[Records excerpted from a collection]
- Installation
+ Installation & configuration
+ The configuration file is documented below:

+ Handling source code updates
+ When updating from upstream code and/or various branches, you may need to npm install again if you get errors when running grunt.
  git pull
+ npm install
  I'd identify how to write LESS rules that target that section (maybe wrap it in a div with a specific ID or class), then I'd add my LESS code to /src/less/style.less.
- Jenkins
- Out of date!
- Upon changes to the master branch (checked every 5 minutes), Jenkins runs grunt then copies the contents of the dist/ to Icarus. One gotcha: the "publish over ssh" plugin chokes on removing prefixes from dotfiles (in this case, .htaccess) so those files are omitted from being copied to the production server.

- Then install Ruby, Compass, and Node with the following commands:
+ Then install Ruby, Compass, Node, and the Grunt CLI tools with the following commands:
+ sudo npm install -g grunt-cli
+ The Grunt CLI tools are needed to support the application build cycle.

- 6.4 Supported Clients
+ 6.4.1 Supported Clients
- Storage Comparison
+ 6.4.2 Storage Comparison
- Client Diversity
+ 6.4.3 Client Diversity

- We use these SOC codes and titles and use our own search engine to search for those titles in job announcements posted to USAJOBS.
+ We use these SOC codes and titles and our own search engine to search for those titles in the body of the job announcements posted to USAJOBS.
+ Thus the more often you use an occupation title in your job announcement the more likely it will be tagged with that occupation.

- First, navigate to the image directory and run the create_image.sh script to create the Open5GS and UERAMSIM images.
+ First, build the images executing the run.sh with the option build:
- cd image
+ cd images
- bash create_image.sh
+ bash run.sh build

Problem to work on
Filter the records, keeping only lines that contain "Supported", and show those lines.

Output of the task
- 6.4 Supported Clients
+ 6.4.1 Supported Clients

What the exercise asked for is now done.